Updated April 08, 2015.

Deceptive allergy testing practices potentially expose your child to suboptimal care, treatment and raise the potential for fraudulent care.

Tonya Winders, President and CEO of Allergy & Asthma Network (AAN), recommends either in vitro IgE or skin prick testing to help identify potential asthma and allergy triggers for your child’s asthma.

Deceptive Allergy Testing Practices


The AAN points out that some primary care offices enter into agreements with 3rd party companies to test for allergies and recommend treatment.

The AAN feels that the use of “certified allergy technicians” is a potentially deceptive practice and that many patients who are recommended sublingual immunotherapy do not realize that the treatments are not yet approved by the United States Food and Drug Administration. Further, the AAN is concerned that patients do not realize that the “certified allergy technicians” are not fully trained board certified allergists and that the recommended treatments may not be compliant with established standards in allergy and immunology. Finally, the AAN is concerned that patients are sometimes not fully informed and fail to understand the risks of the recommended treatment.

The AAN points out that testing and treatment is not without risks including anaphylaxis.

Not Everyone Agrees


There is another side to the story however. The Academy of Allergy & Asthma in Primary Care, a not for profit promoting the interests of primary care physicians promoting allergy testing and immunotherapy, and United Allergy Services, a for profit provider of allergy testing and immunotherapy services, filed a lawsuit against several organizations representing board certified allergists and immunologists.

The lawsuit alleges that the professional organizations are engaging in anti-competitive practices.

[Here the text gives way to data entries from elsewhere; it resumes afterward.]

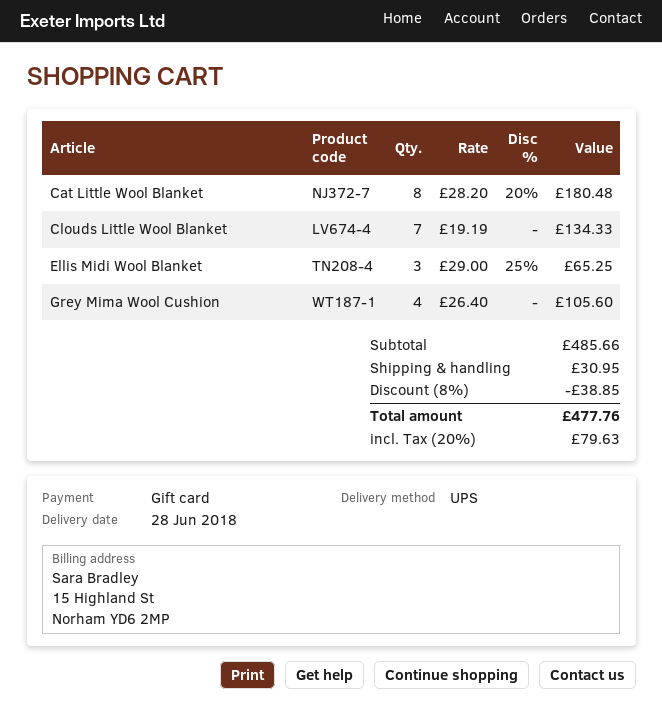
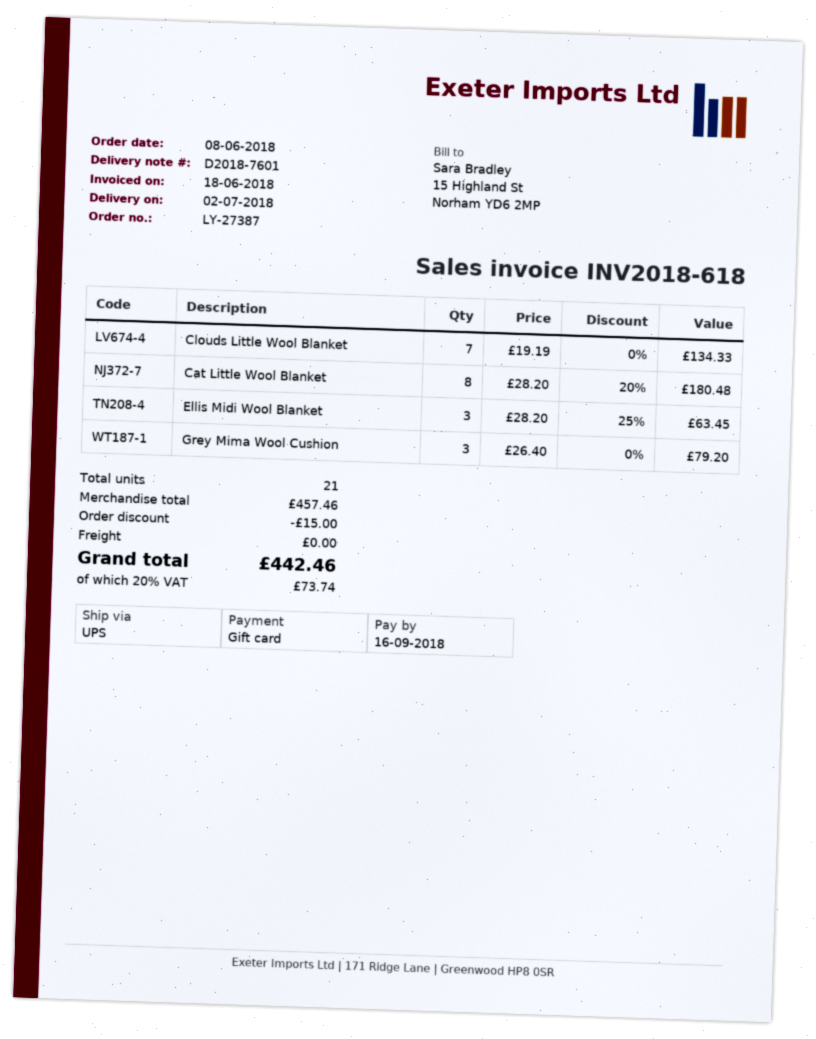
delivery date: 2018-06-28 -> 2018-07-02
Ellis Midi Wool Blanket: 3 x 29.00 - 25% = 65.25 -> 3 x 28.20 - 25% = 63.45
Grey Mima Wool Cushion: 4 x 26.40 = 105.60 -> 3 x 26.40 = 79.20
subtotal: 485.66 -> 457.46
discount: 38.85 -> 15.00
shipping: 30.95 -> 0.00
tax: 20% = 79.63 -> 20% = 73.74
total: 477.76 -> 442.46

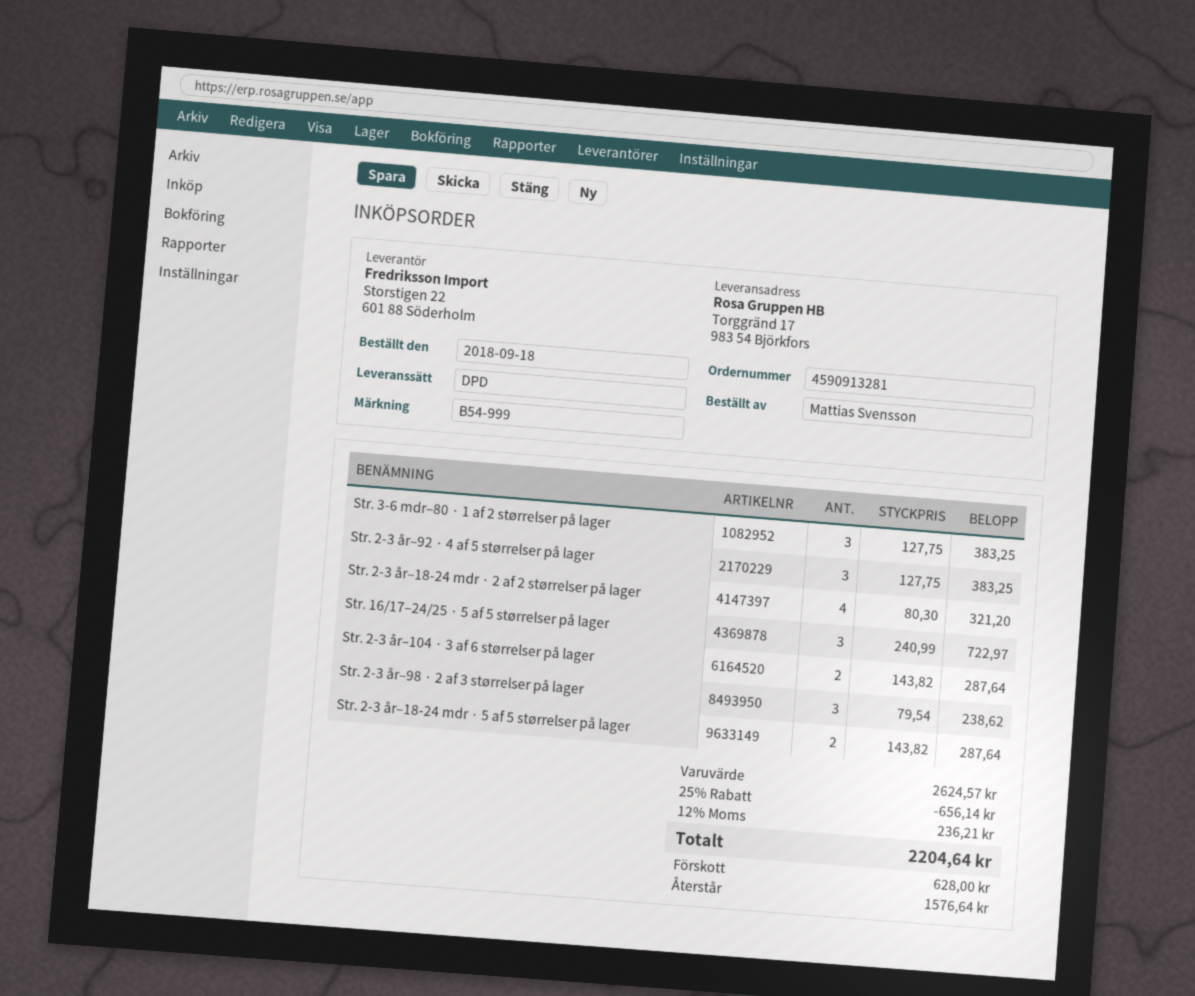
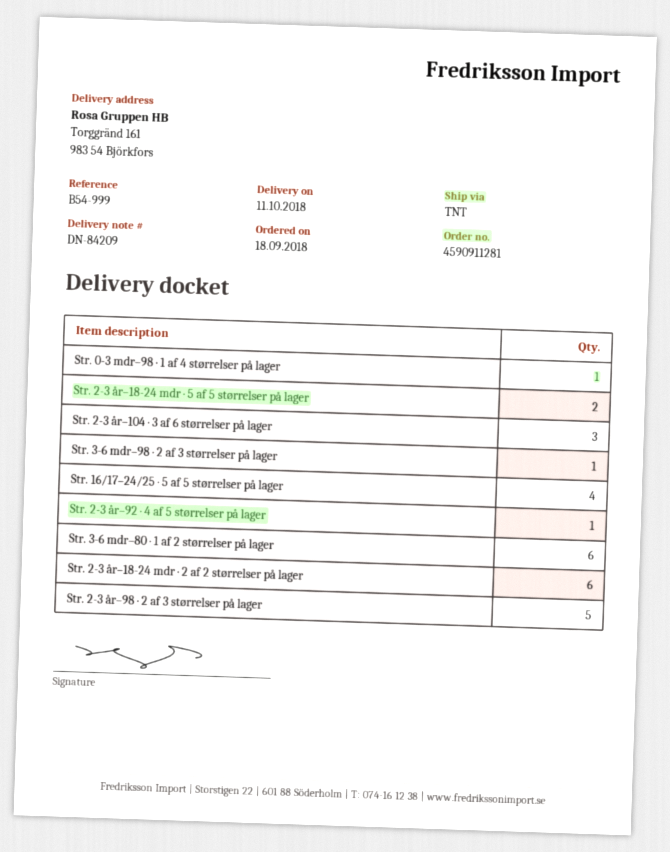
order number: 4590913281 -> 4590911281
shipping method: DPD -> TNT
ship to: Torggränd 17, 983 54 Björkfors -> Torggränd 161, 983 54 Björkfors
Str. 3-6 mdr–80 · 1 af 2 størrelser på lager: 3 -> 6
Str. 2-3 år–92 · 4 af 5 størrelser på lager: 3 -> 1
Str. 2-3 år–18-24 mdr · 2 af 2 størrelser på lager: 4 -> 6
Str. 16/17–24/25 · 5 af 5 størrelser på lager: 3 -> 4
Str. 2-3 år–104 · 3 af 6 størrelser på lager: 2 -> 3
Str. 2-3 år–98 · 2 af 3 størrelser på lager: 3 -> 5
Str. 0-3 mdr–98 · 1 af 4 størrelser på lager: none -> 1
Str. 3-6 mdr–98 · 2 af 3 størrelser på lager: none -> 1

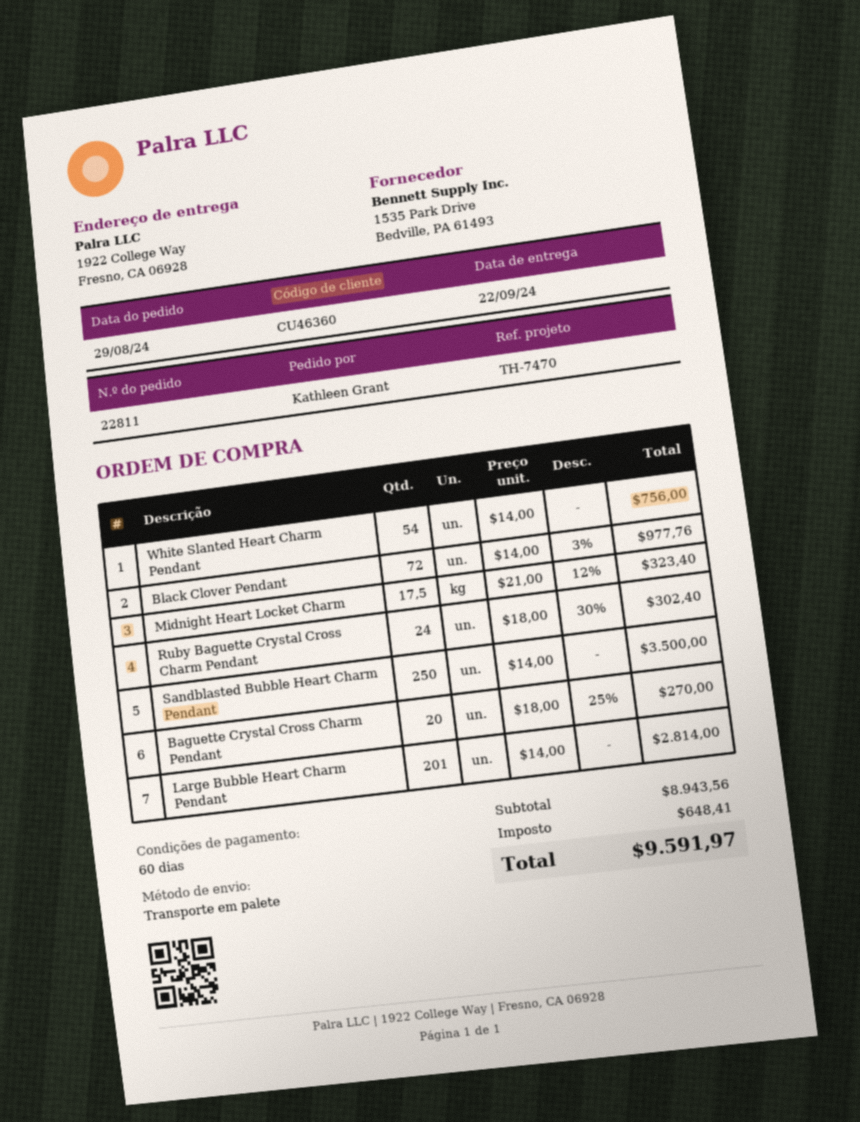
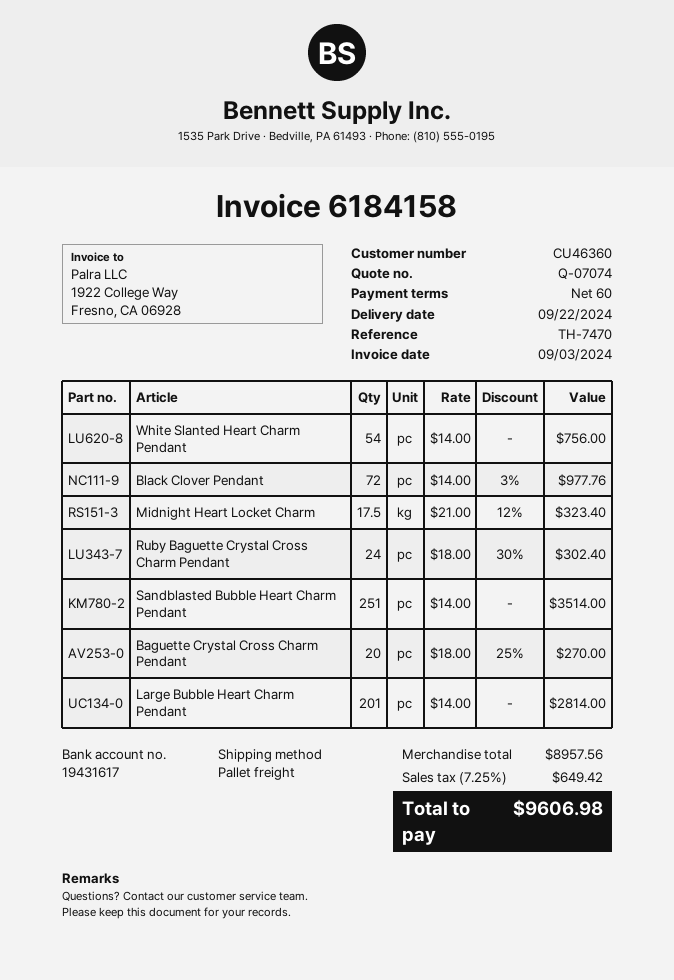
Sandblasted Bubble Heart Charm Pendant: 250 x 14.00 = 3500.00 -> 251 x 14.00 = 3514.00
subtotal: 8943.56 -> 8957.56
tax: 648.41 -> 649.42
total: 9591.97 -> 9606.98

The lawsuit alleges that the organizations representing board certified allergists and immunologists have inappropriately encouraged insurance and managed care companies to deny payment to primary care physicians providing allergy services. The lawsuit alleges further anti-competitive practices such as intimidation, coercion and boycotting primary care physicians who provide the services with the assistance of United Allergy Services. The lawsuit also alleges that the allergist defendants are generating complaints to state medical boards related to primary care physicians providing these services in their office and that the allergist seek to restrict self administration of allergy shots, which significantly improves the financial position of the defendants.

“Allergy care is critical for millions of Americans. Too often patients are suffering from allergy symptoms because they do not have access to adequate care. Lack of care can lead to asthma attacks and emergency room visits creating a preventable burden on the healthcare environment. Allergist and family physicians need to work together to ensure appropriate care for all allergy sufferers,” said Dr. Jeff Bullard, M.D., President of AAAPC and a UAS physician partner, in a press release. “As a board-certified family care physician, allergy services are within the scope of my practice and are a valued service for my patients. By treating seasonal and perennial allergy patients in the primary care setting, allergists can be freed up to care for patients, such as those with potentially fatal food allergies that absolutely require specialized care.”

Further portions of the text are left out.